Modification records:
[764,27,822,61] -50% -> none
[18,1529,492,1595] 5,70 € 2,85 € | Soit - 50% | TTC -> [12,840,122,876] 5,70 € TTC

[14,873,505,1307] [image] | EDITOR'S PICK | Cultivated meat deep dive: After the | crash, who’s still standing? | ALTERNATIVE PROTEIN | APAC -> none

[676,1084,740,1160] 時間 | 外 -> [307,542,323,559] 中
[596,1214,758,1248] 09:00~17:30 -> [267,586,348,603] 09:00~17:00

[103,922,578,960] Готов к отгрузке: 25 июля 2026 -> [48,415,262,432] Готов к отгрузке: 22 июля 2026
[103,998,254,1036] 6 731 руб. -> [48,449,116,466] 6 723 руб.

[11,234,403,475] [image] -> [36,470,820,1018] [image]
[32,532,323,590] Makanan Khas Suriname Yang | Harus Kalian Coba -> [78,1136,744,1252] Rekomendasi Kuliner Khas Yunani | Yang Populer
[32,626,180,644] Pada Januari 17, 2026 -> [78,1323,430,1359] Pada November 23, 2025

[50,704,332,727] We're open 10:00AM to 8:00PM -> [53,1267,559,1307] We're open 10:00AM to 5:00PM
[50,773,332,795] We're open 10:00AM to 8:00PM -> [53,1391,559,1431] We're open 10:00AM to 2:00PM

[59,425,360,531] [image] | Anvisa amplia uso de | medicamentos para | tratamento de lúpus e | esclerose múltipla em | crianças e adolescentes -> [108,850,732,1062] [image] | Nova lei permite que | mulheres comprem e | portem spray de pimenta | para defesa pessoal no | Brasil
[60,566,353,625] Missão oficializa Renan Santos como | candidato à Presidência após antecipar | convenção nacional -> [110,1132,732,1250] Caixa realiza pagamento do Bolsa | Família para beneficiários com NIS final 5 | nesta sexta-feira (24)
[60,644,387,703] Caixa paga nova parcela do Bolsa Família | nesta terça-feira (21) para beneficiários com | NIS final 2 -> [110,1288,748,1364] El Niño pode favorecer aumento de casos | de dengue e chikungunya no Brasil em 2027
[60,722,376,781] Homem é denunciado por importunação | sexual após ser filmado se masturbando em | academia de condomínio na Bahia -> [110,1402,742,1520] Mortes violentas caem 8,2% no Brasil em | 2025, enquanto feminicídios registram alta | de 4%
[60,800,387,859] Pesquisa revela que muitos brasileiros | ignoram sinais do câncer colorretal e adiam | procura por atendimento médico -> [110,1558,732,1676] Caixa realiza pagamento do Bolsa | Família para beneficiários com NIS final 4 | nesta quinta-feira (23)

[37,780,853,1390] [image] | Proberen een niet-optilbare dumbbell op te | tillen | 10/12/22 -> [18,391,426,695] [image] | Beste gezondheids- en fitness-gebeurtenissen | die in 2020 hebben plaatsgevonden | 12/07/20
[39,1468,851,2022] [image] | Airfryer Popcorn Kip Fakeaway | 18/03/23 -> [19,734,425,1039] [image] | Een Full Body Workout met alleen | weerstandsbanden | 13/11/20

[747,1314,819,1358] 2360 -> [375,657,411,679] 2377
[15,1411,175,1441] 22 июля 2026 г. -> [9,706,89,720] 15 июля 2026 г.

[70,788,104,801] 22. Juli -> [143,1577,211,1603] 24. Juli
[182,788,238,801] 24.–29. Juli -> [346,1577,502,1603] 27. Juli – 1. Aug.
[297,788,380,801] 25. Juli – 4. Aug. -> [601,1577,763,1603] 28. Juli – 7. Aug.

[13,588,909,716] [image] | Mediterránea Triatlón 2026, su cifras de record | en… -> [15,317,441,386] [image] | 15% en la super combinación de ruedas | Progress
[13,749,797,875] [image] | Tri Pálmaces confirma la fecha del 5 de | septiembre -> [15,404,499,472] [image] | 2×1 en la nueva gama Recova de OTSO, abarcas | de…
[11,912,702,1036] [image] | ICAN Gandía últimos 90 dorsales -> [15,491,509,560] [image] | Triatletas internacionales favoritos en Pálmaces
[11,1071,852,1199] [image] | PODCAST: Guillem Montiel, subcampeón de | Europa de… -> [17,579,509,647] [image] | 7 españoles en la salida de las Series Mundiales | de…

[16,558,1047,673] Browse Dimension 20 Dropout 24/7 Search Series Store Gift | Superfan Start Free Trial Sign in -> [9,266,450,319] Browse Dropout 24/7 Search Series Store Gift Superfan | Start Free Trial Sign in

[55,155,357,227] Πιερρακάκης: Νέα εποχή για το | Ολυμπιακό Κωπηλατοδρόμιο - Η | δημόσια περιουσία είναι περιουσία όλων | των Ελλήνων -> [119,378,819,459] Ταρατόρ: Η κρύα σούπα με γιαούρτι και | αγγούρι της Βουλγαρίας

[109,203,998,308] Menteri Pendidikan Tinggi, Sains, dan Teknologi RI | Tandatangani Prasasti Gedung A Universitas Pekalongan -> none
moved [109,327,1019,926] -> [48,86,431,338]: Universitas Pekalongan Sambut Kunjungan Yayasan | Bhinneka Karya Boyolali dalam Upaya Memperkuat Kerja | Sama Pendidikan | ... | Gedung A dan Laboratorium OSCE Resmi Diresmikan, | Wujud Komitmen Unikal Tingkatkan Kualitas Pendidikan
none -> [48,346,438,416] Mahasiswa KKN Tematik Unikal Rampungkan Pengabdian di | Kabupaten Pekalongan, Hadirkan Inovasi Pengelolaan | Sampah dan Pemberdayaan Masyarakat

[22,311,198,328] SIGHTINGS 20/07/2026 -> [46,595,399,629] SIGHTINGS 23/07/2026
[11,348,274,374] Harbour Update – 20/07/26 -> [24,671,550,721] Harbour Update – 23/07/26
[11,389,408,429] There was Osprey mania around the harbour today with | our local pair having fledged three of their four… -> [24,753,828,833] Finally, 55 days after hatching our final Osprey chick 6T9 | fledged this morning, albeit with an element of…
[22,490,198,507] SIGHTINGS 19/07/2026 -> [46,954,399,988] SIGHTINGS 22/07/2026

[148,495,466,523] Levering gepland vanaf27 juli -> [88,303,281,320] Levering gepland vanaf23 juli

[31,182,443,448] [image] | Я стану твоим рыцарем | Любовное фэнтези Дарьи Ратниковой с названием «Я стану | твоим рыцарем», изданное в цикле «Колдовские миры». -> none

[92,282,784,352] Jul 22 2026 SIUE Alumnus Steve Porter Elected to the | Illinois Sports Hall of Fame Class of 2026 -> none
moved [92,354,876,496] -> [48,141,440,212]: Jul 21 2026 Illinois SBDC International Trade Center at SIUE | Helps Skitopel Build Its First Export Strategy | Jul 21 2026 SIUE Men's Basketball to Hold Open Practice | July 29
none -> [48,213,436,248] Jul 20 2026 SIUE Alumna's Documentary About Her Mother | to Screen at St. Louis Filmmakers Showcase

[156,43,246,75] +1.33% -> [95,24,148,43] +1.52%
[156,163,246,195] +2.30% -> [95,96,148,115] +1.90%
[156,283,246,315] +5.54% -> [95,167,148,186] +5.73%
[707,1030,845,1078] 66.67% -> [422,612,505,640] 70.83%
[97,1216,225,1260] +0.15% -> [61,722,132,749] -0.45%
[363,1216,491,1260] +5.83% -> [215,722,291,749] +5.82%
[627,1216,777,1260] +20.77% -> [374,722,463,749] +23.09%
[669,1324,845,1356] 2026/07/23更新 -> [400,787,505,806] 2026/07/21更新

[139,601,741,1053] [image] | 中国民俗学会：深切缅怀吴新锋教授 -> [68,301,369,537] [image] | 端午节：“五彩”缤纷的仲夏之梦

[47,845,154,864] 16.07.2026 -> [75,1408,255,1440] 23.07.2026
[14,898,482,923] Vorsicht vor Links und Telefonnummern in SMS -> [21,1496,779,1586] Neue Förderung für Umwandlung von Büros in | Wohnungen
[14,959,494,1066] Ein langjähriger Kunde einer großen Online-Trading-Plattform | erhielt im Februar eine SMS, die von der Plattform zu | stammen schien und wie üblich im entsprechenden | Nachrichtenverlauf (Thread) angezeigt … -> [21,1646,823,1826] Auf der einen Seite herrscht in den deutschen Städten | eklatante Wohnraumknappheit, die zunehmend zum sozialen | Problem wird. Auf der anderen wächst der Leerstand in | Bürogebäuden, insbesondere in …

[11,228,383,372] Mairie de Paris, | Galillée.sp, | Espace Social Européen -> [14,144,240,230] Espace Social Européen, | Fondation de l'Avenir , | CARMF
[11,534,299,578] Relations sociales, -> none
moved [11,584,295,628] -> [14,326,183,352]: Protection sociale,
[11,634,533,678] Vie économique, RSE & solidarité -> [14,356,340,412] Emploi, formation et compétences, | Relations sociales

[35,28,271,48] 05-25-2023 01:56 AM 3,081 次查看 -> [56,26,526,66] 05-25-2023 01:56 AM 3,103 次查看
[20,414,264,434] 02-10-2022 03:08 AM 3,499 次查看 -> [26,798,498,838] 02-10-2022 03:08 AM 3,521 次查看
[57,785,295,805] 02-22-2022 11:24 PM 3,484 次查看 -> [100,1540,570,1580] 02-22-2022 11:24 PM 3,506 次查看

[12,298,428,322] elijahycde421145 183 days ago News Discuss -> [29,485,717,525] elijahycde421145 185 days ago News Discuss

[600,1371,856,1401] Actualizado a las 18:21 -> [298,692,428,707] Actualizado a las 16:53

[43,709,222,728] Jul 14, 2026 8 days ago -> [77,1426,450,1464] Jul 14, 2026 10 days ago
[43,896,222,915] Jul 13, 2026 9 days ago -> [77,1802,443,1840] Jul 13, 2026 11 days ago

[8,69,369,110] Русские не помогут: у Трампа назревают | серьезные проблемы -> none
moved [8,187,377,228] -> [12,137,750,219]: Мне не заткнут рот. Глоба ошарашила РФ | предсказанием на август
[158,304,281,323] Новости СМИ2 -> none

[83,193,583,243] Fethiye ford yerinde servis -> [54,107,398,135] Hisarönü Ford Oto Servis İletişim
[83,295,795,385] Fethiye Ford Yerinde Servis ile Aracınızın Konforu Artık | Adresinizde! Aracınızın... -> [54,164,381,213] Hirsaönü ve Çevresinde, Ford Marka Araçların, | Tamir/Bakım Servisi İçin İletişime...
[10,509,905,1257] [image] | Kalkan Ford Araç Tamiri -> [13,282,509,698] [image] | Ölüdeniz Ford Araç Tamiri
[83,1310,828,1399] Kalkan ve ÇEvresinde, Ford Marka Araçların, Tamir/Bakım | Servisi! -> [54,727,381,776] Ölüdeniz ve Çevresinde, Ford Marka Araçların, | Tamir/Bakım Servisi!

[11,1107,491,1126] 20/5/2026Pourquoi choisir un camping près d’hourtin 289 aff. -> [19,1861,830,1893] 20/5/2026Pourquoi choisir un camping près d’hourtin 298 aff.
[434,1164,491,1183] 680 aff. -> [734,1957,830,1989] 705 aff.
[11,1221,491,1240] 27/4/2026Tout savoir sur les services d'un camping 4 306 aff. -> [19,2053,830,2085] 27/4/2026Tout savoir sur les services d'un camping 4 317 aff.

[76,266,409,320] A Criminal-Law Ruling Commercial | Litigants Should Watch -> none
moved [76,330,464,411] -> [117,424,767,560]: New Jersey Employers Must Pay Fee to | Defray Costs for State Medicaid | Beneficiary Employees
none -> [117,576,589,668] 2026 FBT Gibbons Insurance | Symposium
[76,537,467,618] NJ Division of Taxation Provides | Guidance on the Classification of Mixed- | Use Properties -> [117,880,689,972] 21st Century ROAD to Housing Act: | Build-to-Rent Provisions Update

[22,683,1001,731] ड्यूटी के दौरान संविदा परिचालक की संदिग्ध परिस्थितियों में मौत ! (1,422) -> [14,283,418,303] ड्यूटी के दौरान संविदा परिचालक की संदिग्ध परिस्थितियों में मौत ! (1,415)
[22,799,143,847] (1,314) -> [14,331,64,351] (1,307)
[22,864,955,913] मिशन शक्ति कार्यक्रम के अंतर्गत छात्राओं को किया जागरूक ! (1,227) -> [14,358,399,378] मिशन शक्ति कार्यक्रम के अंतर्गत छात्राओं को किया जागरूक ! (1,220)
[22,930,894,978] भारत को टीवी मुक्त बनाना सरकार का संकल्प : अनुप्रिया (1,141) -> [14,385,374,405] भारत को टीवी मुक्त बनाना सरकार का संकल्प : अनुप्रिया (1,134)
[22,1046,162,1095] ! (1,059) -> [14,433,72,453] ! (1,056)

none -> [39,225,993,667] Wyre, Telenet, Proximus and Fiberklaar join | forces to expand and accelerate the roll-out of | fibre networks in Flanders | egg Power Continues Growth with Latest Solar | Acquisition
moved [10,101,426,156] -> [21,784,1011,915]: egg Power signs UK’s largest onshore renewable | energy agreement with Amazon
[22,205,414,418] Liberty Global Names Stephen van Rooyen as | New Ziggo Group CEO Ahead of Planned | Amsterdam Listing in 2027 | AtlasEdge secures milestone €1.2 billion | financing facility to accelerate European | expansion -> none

Problem -
Using the data above, transcribe the lines that run from the line with "[158,304,281,323] Новости СМИ2 -> none" to the line with "[10,509,905,1257] [image] |", both ends kept, and output nothing else.

Completed task -
[158,304,281,323] Новости СМИ2 -> none

[83,193,583,243] Fethiye ford yerinde servis -> [54,107,398,135] Hisarönü Ford Oto Servis İletişim
[83,295,795,385] Fethiye Ford Yerinde Servis ile Aracınızın Konforu Artık | Adresinizde! Aracınızın... -> [54,164,381,213] Hirsaönü ve Çevresinde, Ford Marka Araçların, | Tamir/Bakım Servisi İçin İletişime...
[10,509,905,1257] [image] | Kalkan Ford Araç Tamiri -> [13,282,509,698] [image] | Ölüdeniz Ford Araç Tamiri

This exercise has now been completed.